After Sophia succeeds in convincing Solomon to participate by giving him a few more details about her goal, he repeatedly emphasizes to her that everything has consequences, truth and purity of drive are crucial to the success of the ritual, and a half-truth is a lie. The constant conflict between the two as they struggle through the months of repetition and deprivation becomes more violent as she changes her favor midway through and reveals a very different context to his loss: “I want vengeance.  My child was murdered by people doing a ritual.”  In further conversation, we learn that it was “teenagers playing with the occult,” rendering her desire for vengeance perhaps even more petty while also highlighting failures of the justice system, a matter to which the breadth of the concept of forgiveness as explored in the film also applies.  “I will give you your vengeance. I promise you.”  His words turn out to be quite ironic, his death being a natural vengeance according to him as a result of the harm he’s done to her, but we can’t forget that immediately following Solomon’s sexual deceit and humiliation of her she urinates into his soup.  In the midst of an occult ritual, who knows if that had any role to play here, but in his death and her presumed “vengeance” against him for his violation.  Either way, if that is how she conceptualizes violence, she gets vengeance against him, though she also has the power to forgive, so perhaps he’s not damned in the manner she hoped the teenagers would be damned.

“Damning teenagers. You could ask for so much more.  Personal things, transformations…Well, they’re damned anyway.”

Solomon scoffs at many of Sophia’s stated motivations precisely because they do appear to be too grounded and limited, given the scope of what they’re preparing to summon.  “You mothers and your children,” he scoffs.  He’s dismissive, but it’s a useful moment that again calls to mind the epigram and the skepticism with which Sophia met her “baby sister’s” offer to take care of her.  In this cosmic scheme and in the internalized social construct of motherhood, Sophia has failed, at least in her mind, and this failure binds her guilt and rage to one another in a manner that has estranged her from family and placed her in danger.  Forgiveness becomes the vertex of this triangle, appropriately enough given the ritual’s use of the shape.

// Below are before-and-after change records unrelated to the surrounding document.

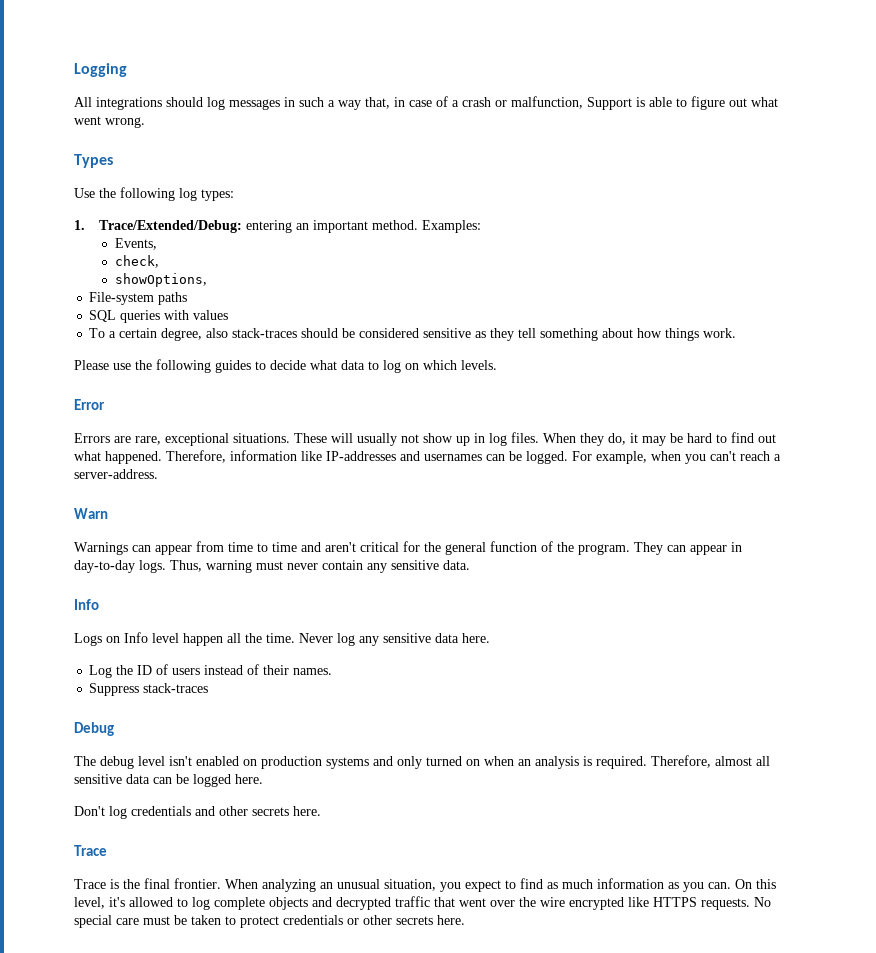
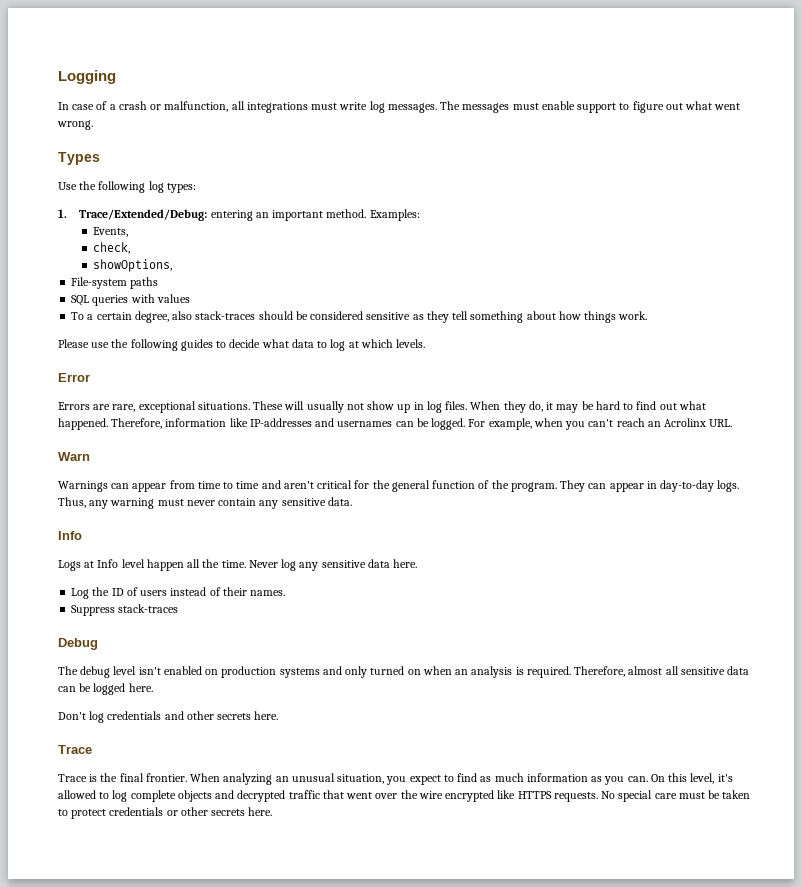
[74,97,405,110] All integrations should log messages in such a way that, in -> [58,102,69,110] In
[587,97,672,110] Support is able -> [231,101,617,113] all integrations must write log messages. The messages must enable support
[405,363,419,370] on -> [348,341,359,348] at
[774,454,781,461] [74,469,158,479] a server-address. -> [647,418,733,427] an Acrolinx URL.
(202, 566) none -> [89,500,109,509] any
[106,636,120,643] on -> [84,561,95,568] at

When the house overlaps with other worlds and she converses with the voice of her dead son, we learn more about the deep sense of guilt that drives her that will later be brought to mind by the hesitation in her voice as she makes her request.  The demonic entity using her son’s voice asks her if, on the day he was picked up from daycare by an impostor, she was “with that man.”  She doesn’t answer, too ashamed.  These details complicate the notion of forgiveness further, giving it more breadth such that when the power to forgive is requested, we can’t help but understand that she also seeks the power to forgive herself and likely considered herself unworthy of her son’s forgiveness.  This all adds further depth to a scene earlier in which Sophia rips apart a picture that she’s in with Jack, removing herself and crumpling it to indicate her inner guilt, which grows progressively more palpable the further along the ritual goes. In its initial context it comes across as an expression of guilt, but reconsidering it after the film’s conclusion provides a reading of it as a willingness to reengage with life without being held back by what happened.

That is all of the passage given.